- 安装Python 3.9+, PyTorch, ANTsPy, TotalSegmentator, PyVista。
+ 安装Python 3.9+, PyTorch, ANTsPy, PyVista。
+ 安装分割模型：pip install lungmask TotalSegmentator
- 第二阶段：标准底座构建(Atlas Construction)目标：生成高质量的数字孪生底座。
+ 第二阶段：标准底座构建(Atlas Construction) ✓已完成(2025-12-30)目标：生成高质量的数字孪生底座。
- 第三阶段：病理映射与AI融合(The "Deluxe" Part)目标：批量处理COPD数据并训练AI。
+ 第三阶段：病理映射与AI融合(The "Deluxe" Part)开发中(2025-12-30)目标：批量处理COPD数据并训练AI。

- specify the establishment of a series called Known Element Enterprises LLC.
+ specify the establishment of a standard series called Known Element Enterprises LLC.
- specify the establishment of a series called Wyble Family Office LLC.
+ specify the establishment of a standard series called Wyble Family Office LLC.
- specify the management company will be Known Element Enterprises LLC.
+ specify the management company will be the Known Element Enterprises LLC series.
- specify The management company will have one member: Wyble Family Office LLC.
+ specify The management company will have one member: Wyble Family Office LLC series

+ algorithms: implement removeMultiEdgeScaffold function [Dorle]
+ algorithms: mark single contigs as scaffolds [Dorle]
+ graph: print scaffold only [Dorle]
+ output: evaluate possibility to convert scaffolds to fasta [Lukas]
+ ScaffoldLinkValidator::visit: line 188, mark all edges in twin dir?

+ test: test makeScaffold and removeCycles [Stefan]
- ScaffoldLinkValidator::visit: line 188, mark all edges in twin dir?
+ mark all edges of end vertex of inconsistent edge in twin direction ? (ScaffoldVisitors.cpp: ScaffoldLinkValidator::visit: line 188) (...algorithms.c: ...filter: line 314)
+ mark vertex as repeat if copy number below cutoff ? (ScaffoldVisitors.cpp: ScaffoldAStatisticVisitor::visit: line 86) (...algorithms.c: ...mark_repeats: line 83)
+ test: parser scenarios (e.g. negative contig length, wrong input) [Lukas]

**Requirement**
Exactly reproduce all of the entries.

**Answer to the exercise**
- 安装Python 3.9+, PyTorch, ANTsPy, TotalSegmentator, PyVista。
+ 安装Python 3.9+, PyTorch, ANTsPy, PyVista。
+ 安装分割模型：pip install lungmask TotalSegmentator
- 第二阶段：标准底座构建(Atlas Construction)目标：生成高质量的数字孪生底座。
+ 第二阶段：标准底座构建(Atlas Construction) ✓已完成(2025-12-30)目标：生成高质量的数字孪生底座。
- 第三阶段：病理映射与AI融合(The "Deluxe" Part)目标：批量处理COPD数据并训练AI。
+ 第三阶段：病理映射与AI融合(The "Deluxe" Part)开发中(2025-12-30)目标：批量处理COPD数据并训练AI。

- specify the establishment of a series called Known Element Enterprises LLC.
+ specify the establishment of a standard series called Known Element Enterprises LLC.
- specify the establishment of a series called Wyble Family Office LLC.
+ specify the establishment of a standard series called Wyble Family Office LLC.
- specify the management company will be Known Element Enterprises LLC.
+ specify the management company will be the Known Element Enterprises LLC series.
- specify The management company will have one member: Wyble Family Office LLC.
+ specify The management company will have one member: Wyble Family Office LLC series

+ algorithms: implement removeMultiEdgeScaffold function [Dorle]
+ algorithms: mark single contigs as scaffolds [Dorle]
+ graph: print scaffold only [Dorle]
+ output: evaluate possibility to convert scaffolds to fasta [Lukas]
+ ScaffoldLinkValidator::visit: line 188, mark all edges in twin dir?

+ test: test makeScaffold and removeCycles [Stefan]
- ScaffoldLinkValidator::visit: line 188, mark all edges in twin dir?
+ mark all edges of end vertex of inconsistent edge in twin direction ? (ScaffoldVisitors.cpp: ScaffoldLinkValidator::visit: line 188) (...algorithms.c: ...filter: line 314)
+ mark vertex as repeat if copy number below cutoff ? (ScaffoldVisitors.cpp: ScaffoldAStatisticVisitor::visit: line 86) (...algorithms.c: ...mark_repeats: line 83)
+ test: parser scenarios (e.g. negative contig length, wrong input) [Lukas]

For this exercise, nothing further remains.